Небольшое отступление. В нашем театре работала молодая актриса Алла Севастьянова, родная племянница К.С. Станиславского — очень милая, немного взбалмошная, наивная, чем-то удивительно напоминавшая своего знаменитого дядю. Так вот эта Алла, проживавшая в Леонтьевском переулке, в особняке Станиславского, попросила однажды Константина Сергеевича помочь ей освоить роль Урсулы (она была назначена второй исполнительницей). Станиславский, любя свою племянницу, крайне заинтересовался этим и сказал, что прежде всего она должна освоить его «систему», то есть каждое утро заниматься элементами «системы» с Зинаидой Сергеевной Соколовой — тётей Зиной, как называла её Севастьянова, — первой помощницей Константина Сергеевича в упражнениях с актёрами по «системе». А потом он уже сам поможет Алле с ролью. Порекомендовав это, Станиславский заинтересовался тем, как вообще идут репетиции «Много шума…», и узнав, что роль Бенедикта репетирует Горюнов, разразился таким гневным монологом, что все присутствующие остолбенели. А суть сводилась к тому, что Станиславский, прослышав до этого о том, как вахтанговцы поставили «Гамлета», был крайне недоволен и решением акимовского замысла, и, главное, — назначением Горюнова (маленького, лысого толстяка, настоящего Фальстафа) на роль философа-интеллектуала Гамлета. Станиславский так негодовал, что Алла сама была не рада, случайно став причиной такого возмущения. Кончилось все это заявлением, что он напишет письмо в театр, и если после этого Горюнова не снимут с роли, то есть не изменят её трактовку, он будет требовать запрещения этого спектакля. «Мало того, — кричал он, — что они испортили Шекспира, так поставив «Гамлета», они хотят продолжать издеваться над ним и впредь!» Не знаю, написал ли Константин Сергеевич письмо в театр, не знаю, рассказала ли Алла об этом руководству театра, не знаю, повлиял ли этот эпизод на решение снять Горюнова с роли… Так или иначе, Горюнов, переживший эту историю очень тяжело, в результате с роли был снят. И репетировать начал Симонов. Ввод Рубена Николаевича на эту центральную роль сразу поставил всё на свои места. И сразу зазвучала наряду с комедийной романтико-любовная сторона спектакля. И сразу дуэт Симонова и Мансуровой наполнился непередаваемым колоритом. Эта пара стала не просто центром спектакля, а и непревзойдённым его украшением. Много-много лет этот спектакль, это название являлись гордостью театра.
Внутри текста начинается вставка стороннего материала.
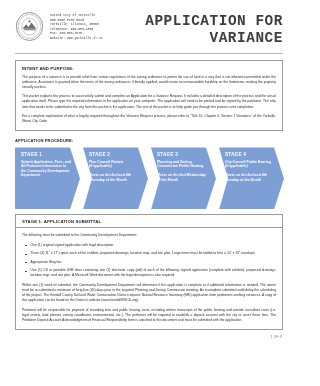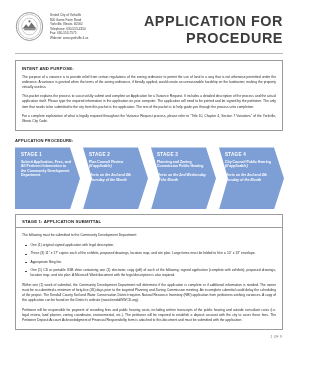"APPLICATION FOR" .letterhead { font-family: none -> Liberation Mono, monospace }
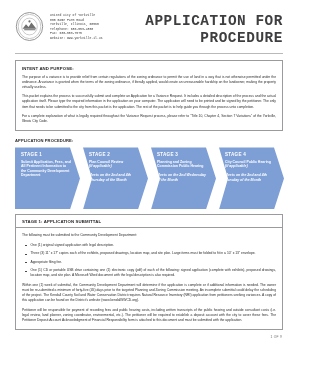"PROCEDURE" div { text: PROCEDURE -> VARIANCE }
Если работа над «Много шума…» от первой репетиции до премьеры, до шумной блистательной премьеры шла у меня на глазах и я с нескрываемым восторгом следила за рождением этого истинного шедевра тех лет, то другой спектакль, потрясший меня в то время, был «Егор Булычов», давно уже шедший в театре. Когда я ещё первокурсницей увидела «Булычова», то была ошеломлена. Мне, воспитанной на традиционных спектаклях Малого театра, такое прочтение вполне бытовой пьесы Горького показалось почти чудом. До сих пор перед глазами стоит как бы распахнутый двухэтажный дом Булычова, незримо разделённый на отдельные комнаты (художник Дмитриев). Раннее утро. Внизу, в столовой, сидит неприбранная Шурка Булычова и лениво огрызается на нарекания Варвары и мачехи. Господи, сколько в этой почти проходной сцене было правды жизни, и в то же время как эта сцена была театральна! Весь спектакль, включая знаменитую эксцентрическую сцену с трубачом, с Зыбуновой (неповторимой Ионсовой) и кончая трагическим монологом Булычова — Щукина: «Не на той улице живу», это был сплав прекрасного реализма и театральности. Это было сделано так по-вахтанговски, что напрочь отметалось бытовавшее в то время да и дошедшее до сегодняшнего дня мнение о том, что в театре имени Вахтангова соседствуют, почти враждуя, два направления — реалистическое, яркими представителями которого являются Щукин и Захава, и театральное — красочное, праздничное — это Симонов. Нисколько не претендуя на театроведческие изыскания, я ответственно заявляю, что такая точка зрения — это схоластическое, поверхностное представление о театре тех лет. Не было более театрального исполнения, чем Щукин в «Турандот», равно как редко кому удавалось сыграть так глубинно, драматично, почти без внешних проявлений, как Симонов сыграл своего Доменико в «Филумене Мартурано». Эти два направления в творческой деятельности театра не просто соседствовали — они в лучших актёрах и в лучших постановках переплетались, обогащая друг друга и показывая театр таким, каким он был на самом деле.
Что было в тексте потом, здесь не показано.